#### [Exercise brief]
Below are the lines to check; count those holding the string "Metric" and give only the number.

#### [Before-and-after change records]
****************************************
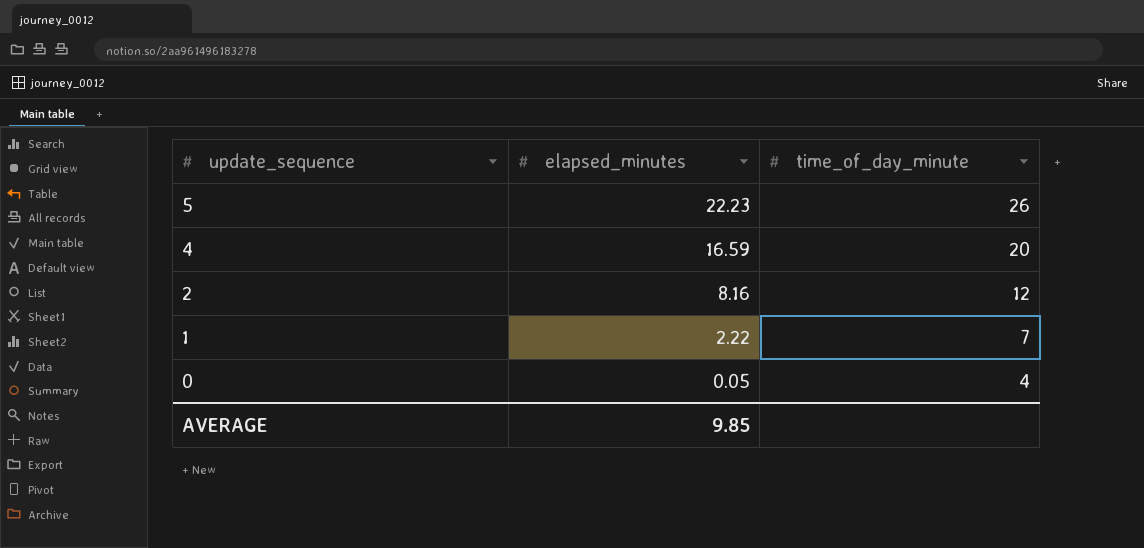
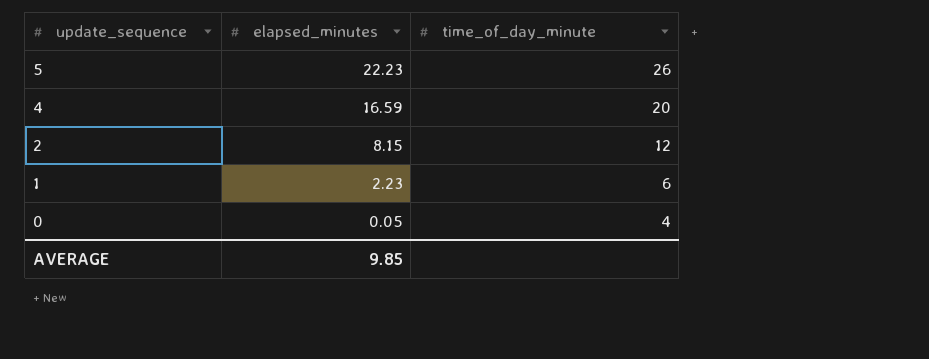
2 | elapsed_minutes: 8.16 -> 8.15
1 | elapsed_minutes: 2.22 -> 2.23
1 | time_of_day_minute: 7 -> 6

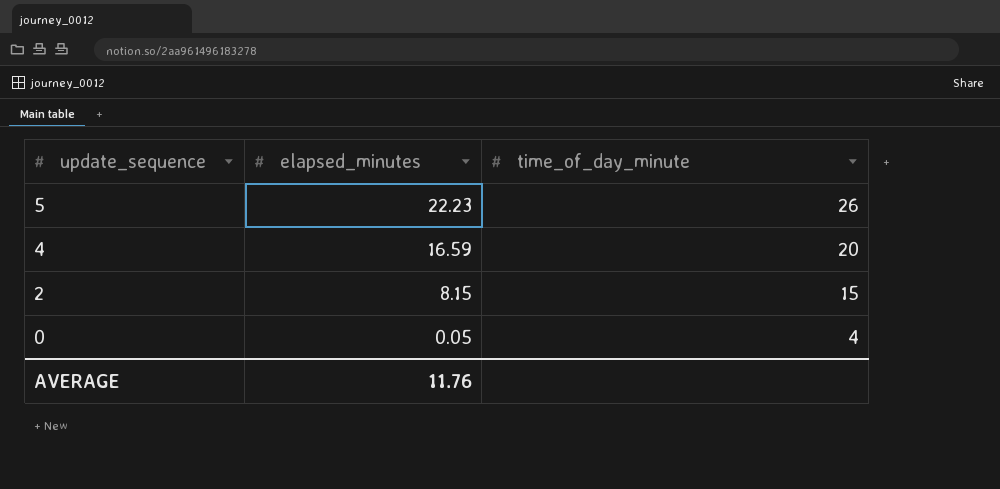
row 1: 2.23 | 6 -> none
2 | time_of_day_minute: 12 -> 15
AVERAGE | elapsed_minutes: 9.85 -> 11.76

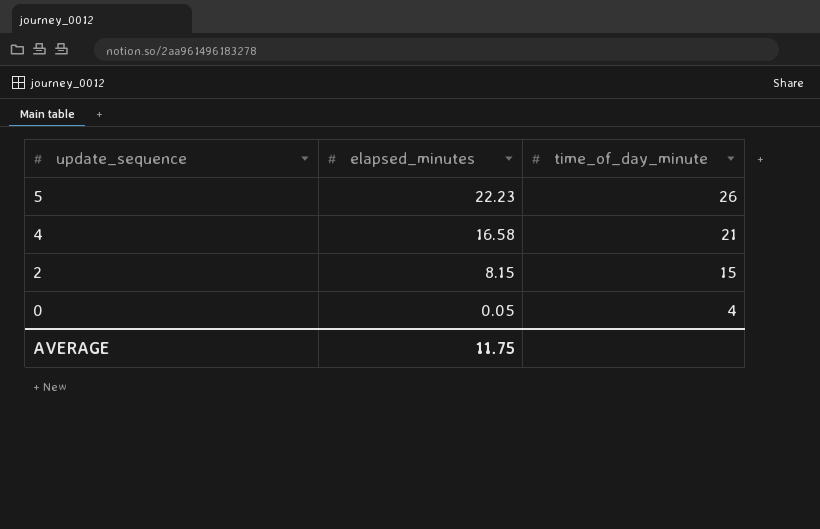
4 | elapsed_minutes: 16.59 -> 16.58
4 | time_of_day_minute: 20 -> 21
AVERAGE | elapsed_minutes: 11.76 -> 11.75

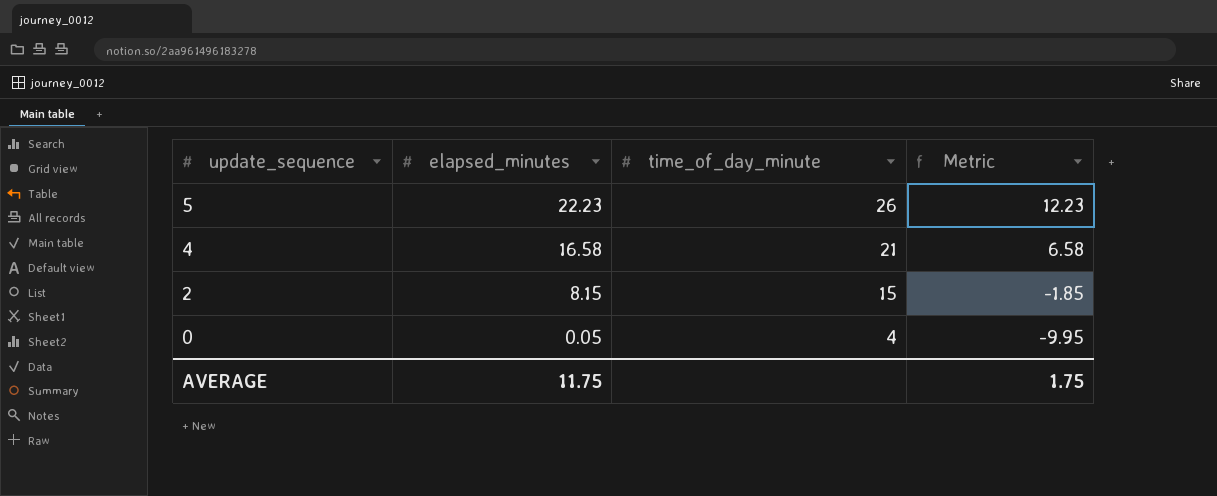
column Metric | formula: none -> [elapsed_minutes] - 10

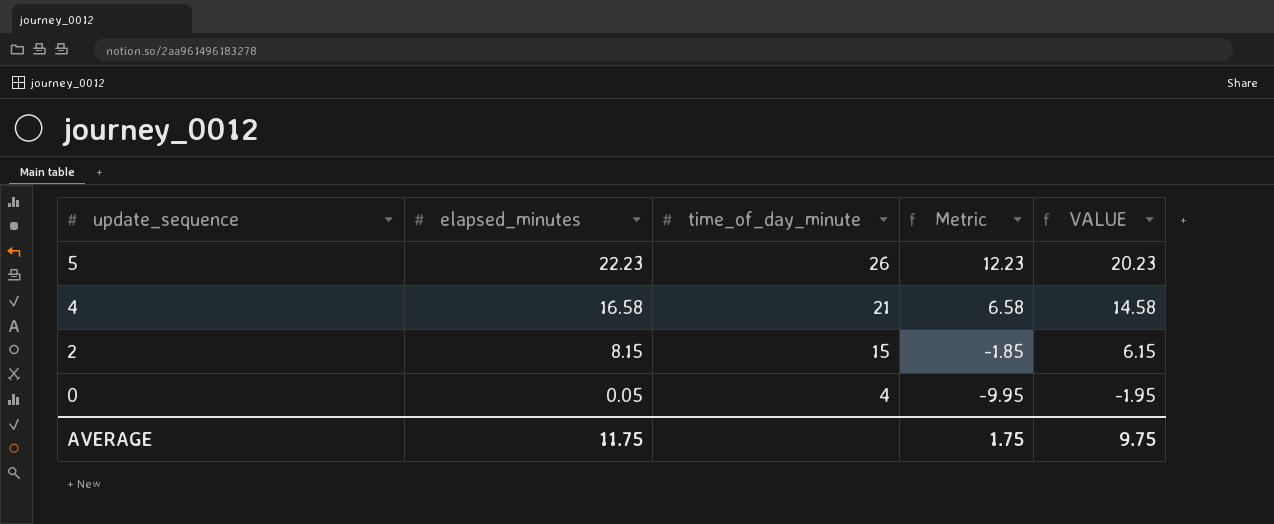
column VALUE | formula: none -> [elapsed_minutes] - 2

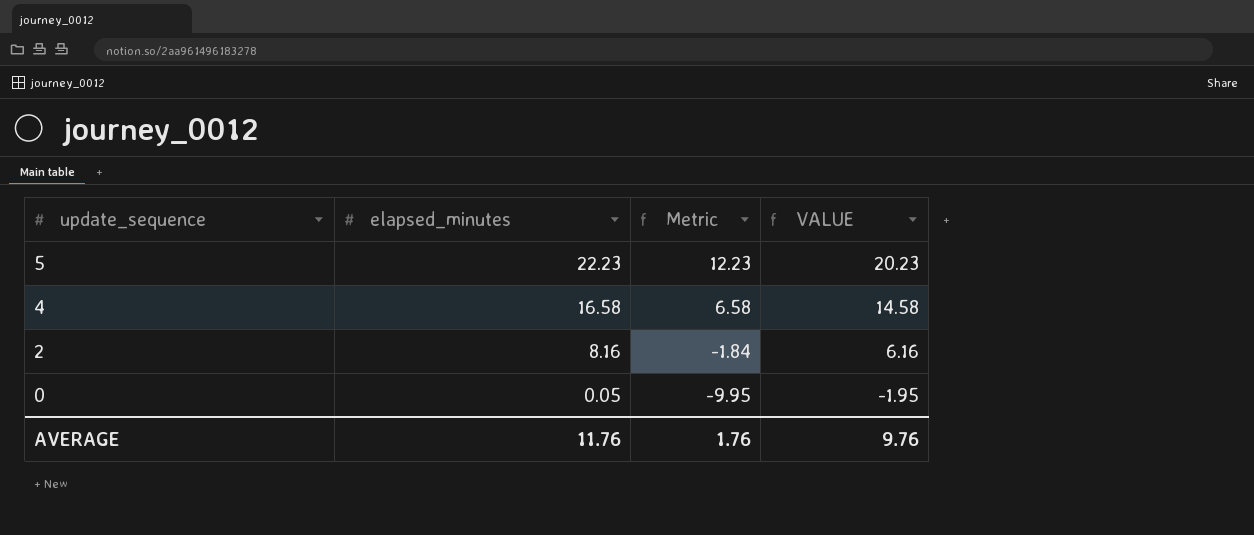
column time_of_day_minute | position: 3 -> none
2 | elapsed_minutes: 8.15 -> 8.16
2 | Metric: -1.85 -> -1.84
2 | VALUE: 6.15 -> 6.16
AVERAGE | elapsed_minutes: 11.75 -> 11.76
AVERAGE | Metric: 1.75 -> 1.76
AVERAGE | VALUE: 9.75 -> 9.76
****************************************
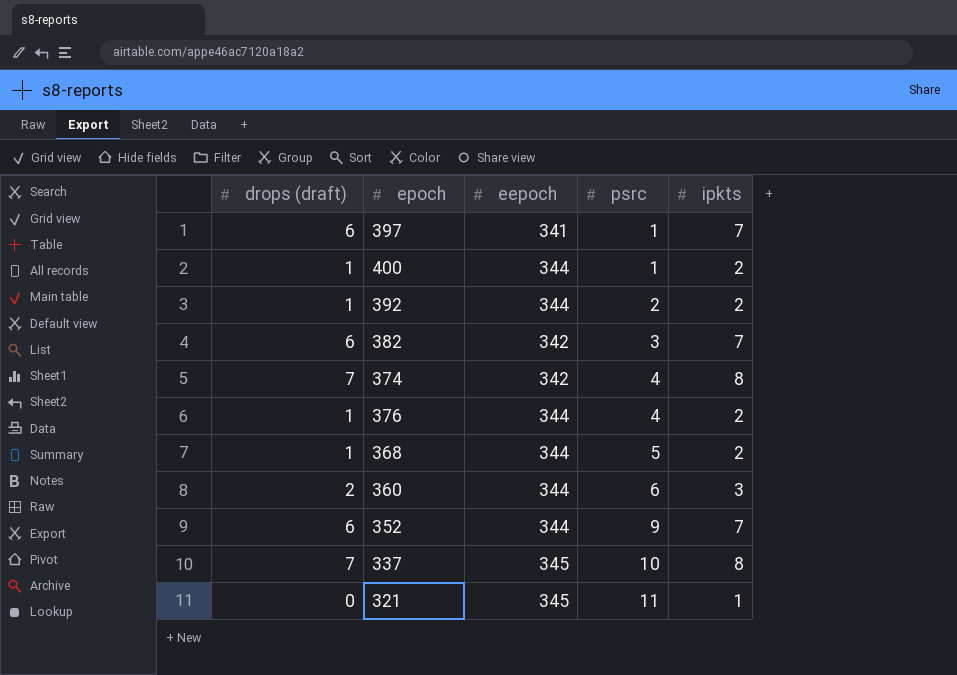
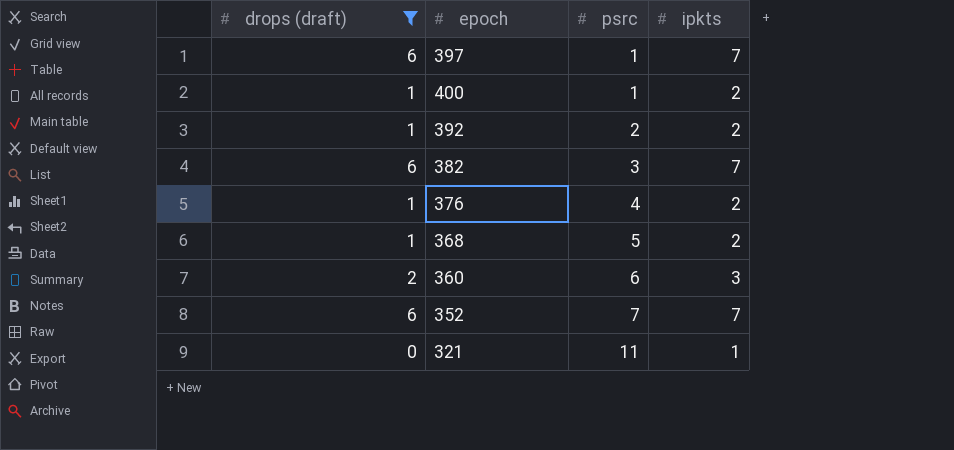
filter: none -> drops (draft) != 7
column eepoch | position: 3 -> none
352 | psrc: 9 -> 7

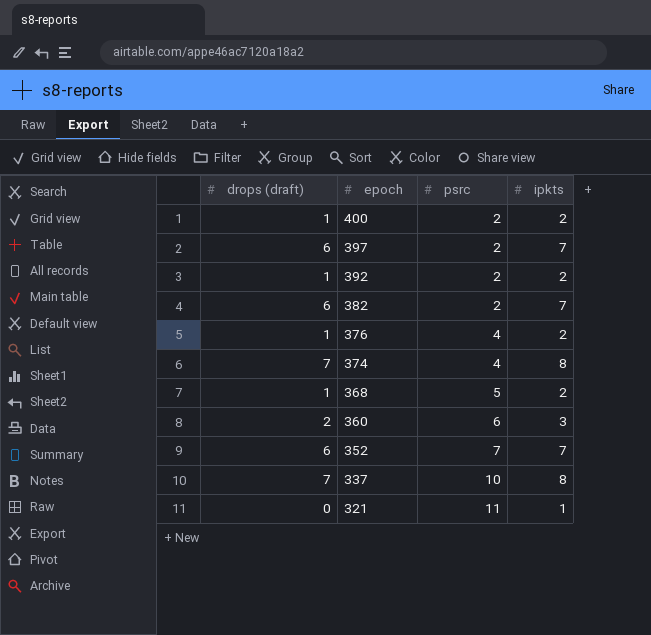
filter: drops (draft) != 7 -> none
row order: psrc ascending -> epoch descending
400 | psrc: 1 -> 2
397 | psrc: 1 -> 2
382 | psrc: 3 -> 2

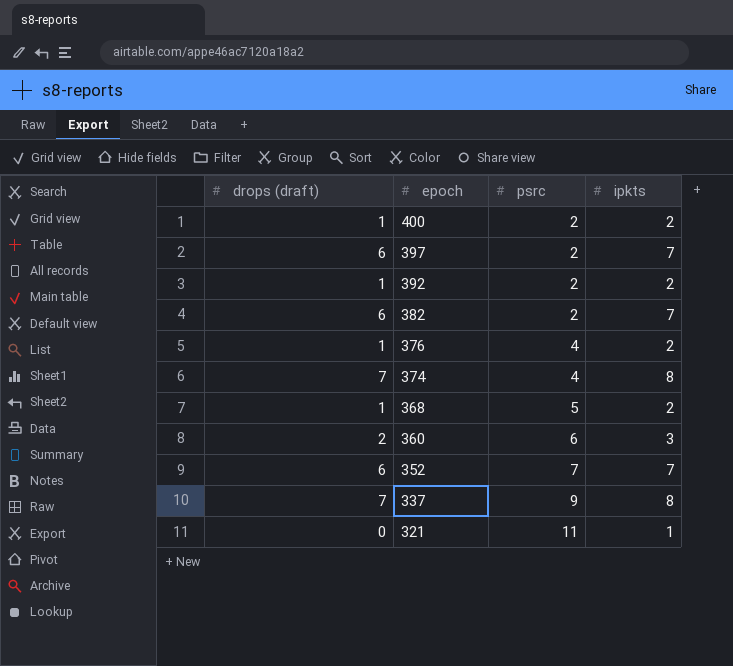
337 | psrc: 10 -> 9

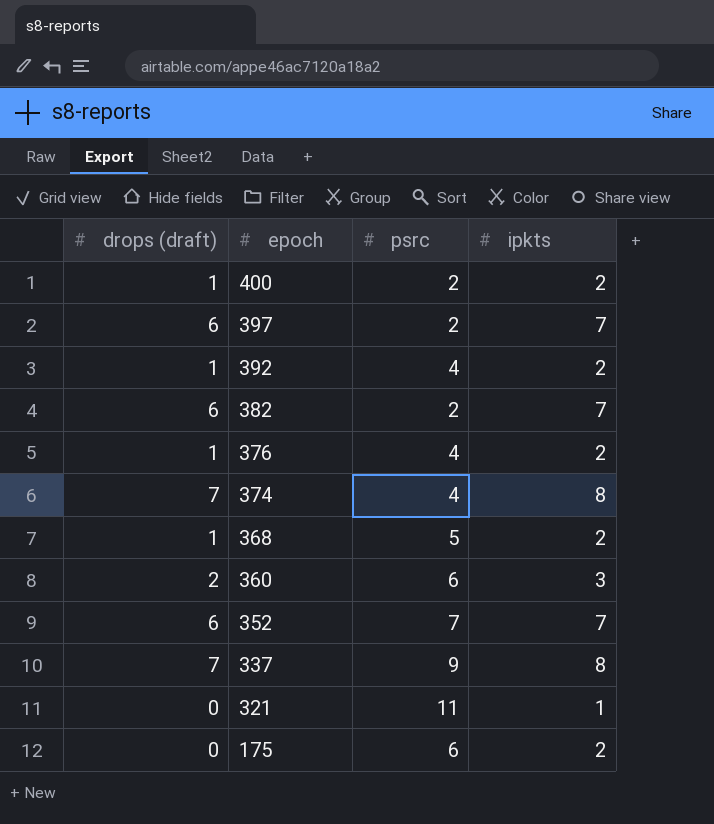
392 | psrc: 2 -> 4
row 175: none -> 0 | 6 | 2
****************************************
#### [Task answer]
3